───── MATERIAL PROVIDED
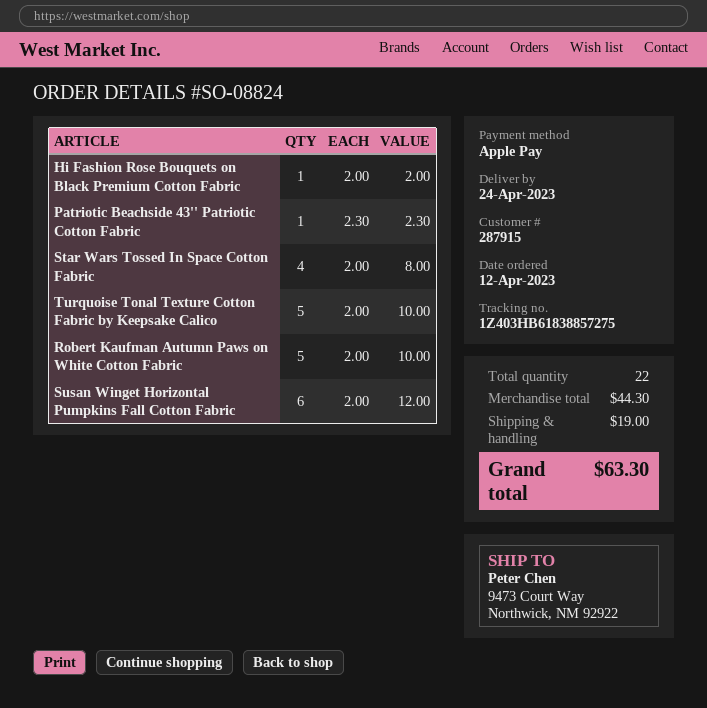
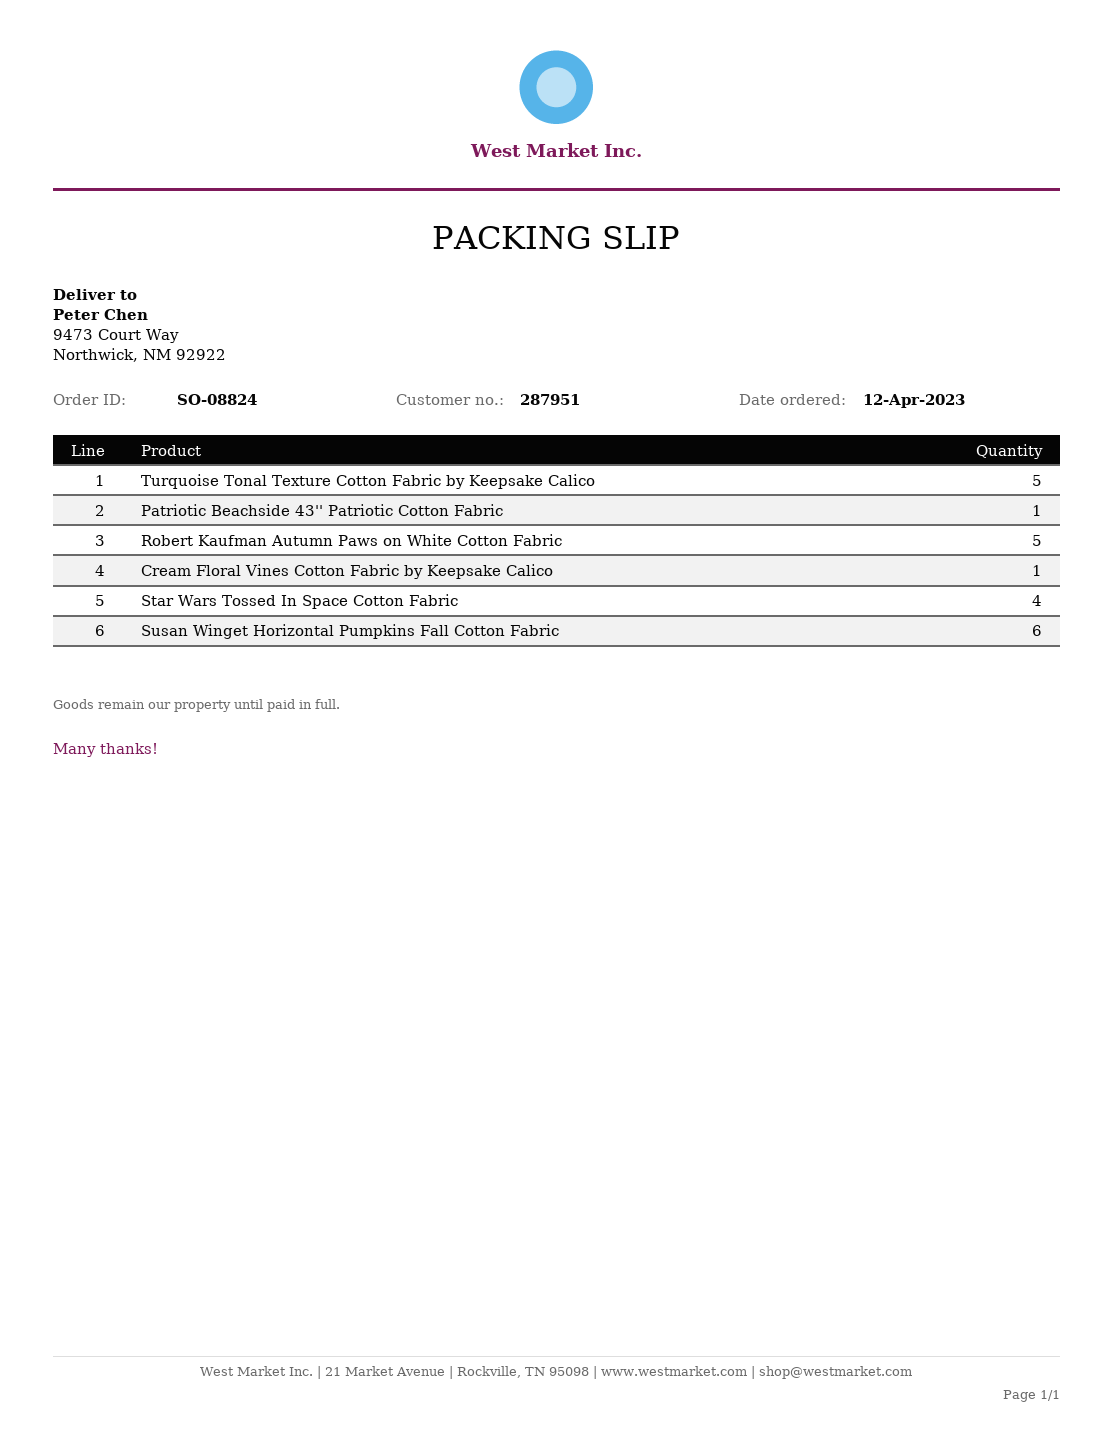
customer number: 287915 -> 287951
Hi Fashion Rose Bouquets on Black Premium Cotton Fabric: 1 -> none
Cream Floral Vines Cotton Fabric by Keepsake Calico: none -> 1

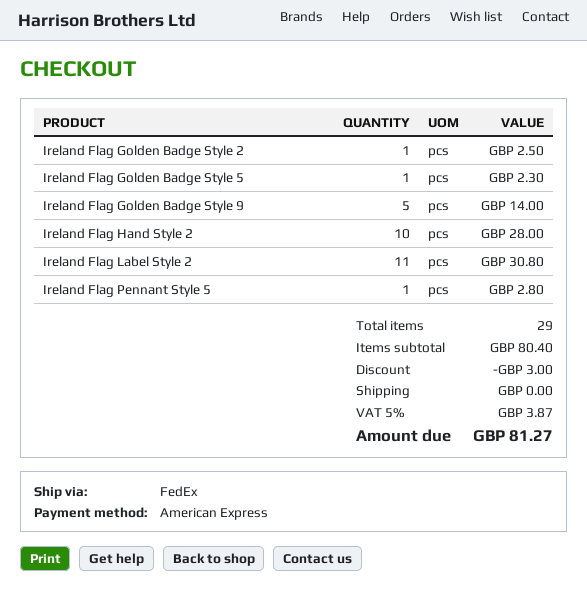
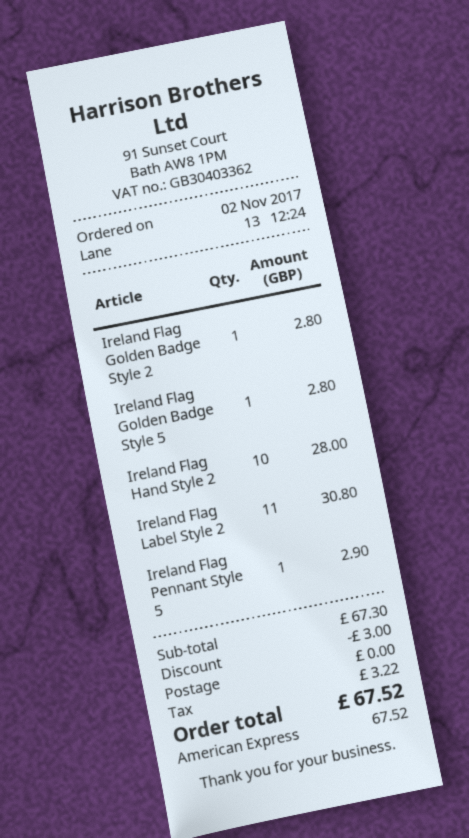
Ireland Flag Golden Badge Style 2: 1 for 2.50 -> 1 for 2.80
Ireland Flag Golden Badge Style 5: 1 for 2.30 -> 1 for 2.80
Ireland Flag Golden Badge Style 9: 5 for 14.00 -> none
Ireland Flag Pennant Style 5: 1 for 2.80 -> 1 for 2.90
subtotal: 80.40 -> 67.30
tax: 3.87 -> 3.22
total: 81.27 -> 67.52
──────────
───── MATERIAL PROVIDED
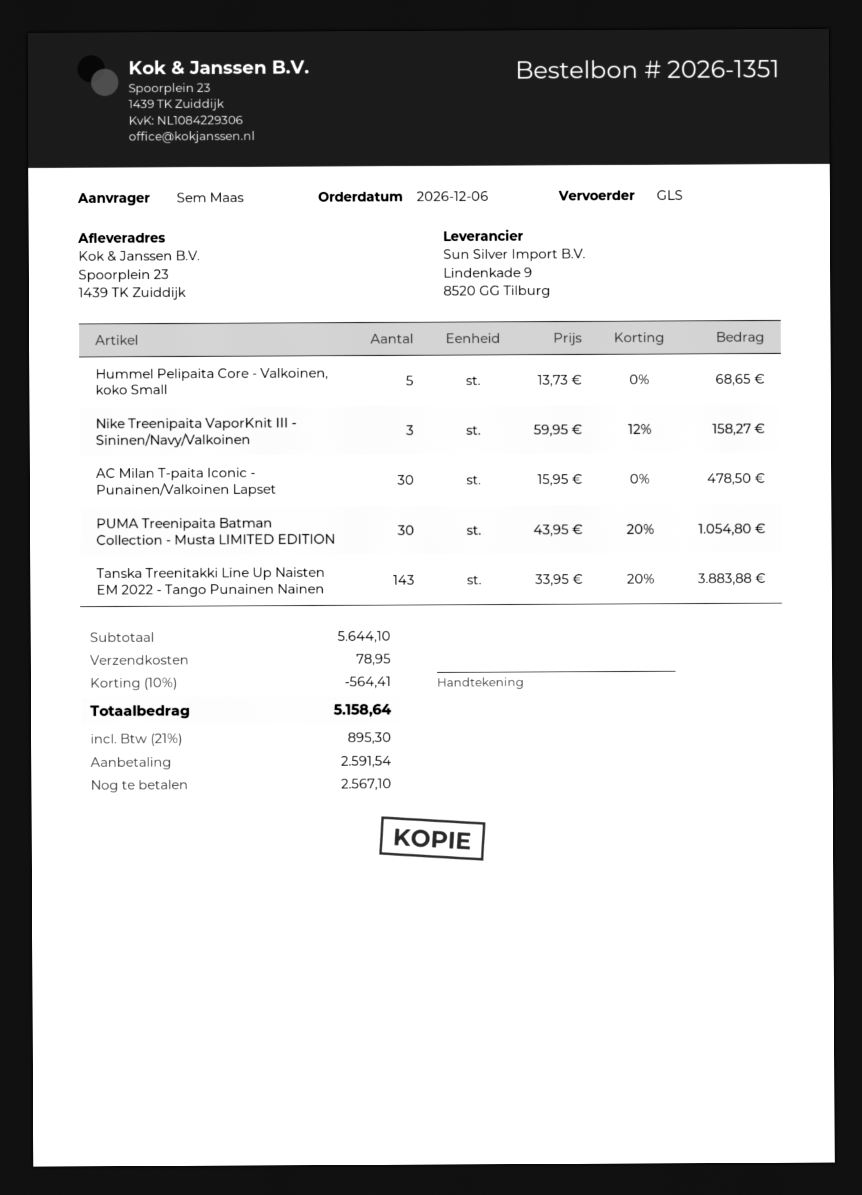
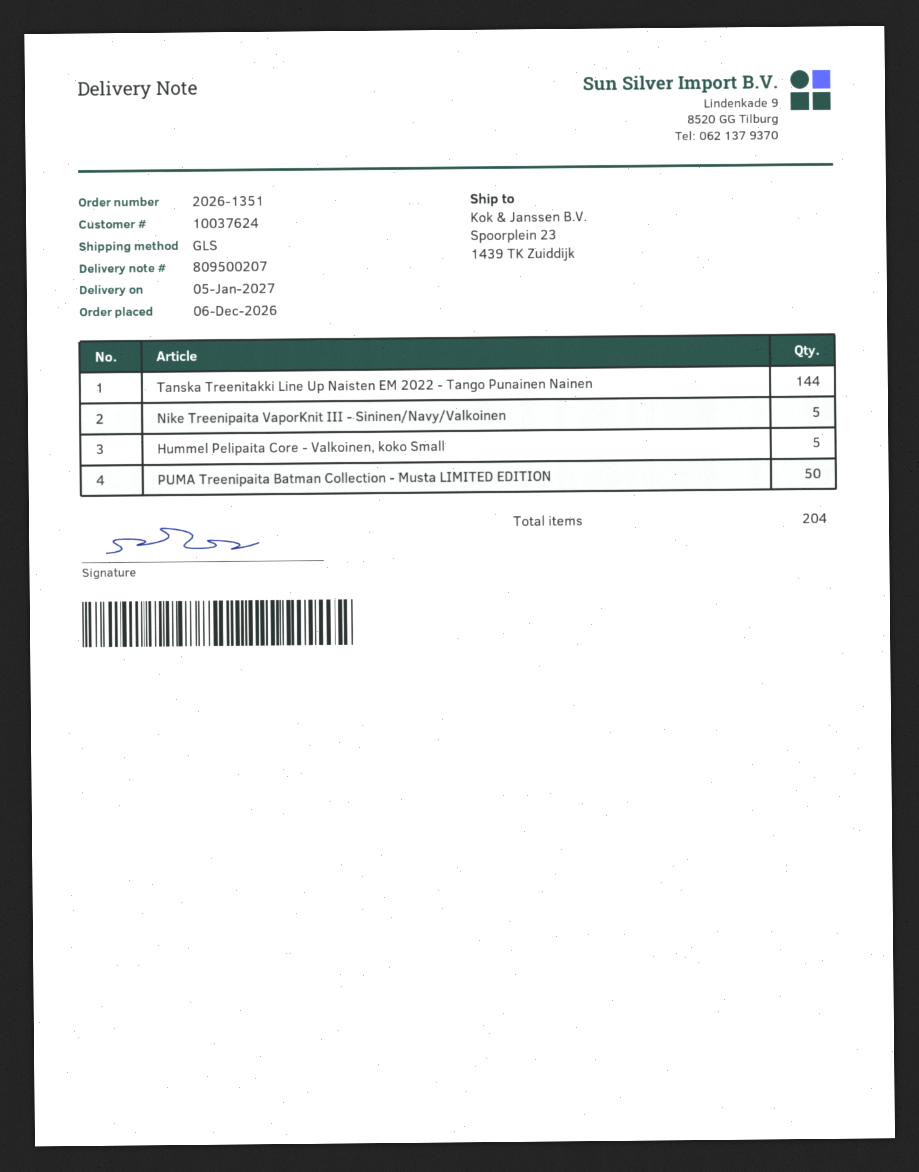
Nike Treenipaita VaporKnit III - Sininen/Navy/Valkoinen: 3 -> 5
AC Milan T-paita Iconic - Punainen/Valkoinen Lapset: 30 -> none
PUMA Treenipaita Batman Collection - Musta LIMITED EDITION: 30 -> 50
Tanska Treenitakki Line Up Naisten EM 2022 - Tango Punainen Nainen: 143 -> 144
──────────
**TASK TO COMPLETE**
Your reply is to repeat, unchanged, the lines above running from the one with "PUMA Treenipaita Batman" up to and including the one with "Tanska Treenitakki Line".

**EXPECTED ANSWER**
PUMA Treenipaita Batman Collection - Musta LIMITED EDITION: 30 -> 50
Tanska Treenitakki Line Up Naisten EM 2022 - Tango Punainen Nainen: 143 -> 144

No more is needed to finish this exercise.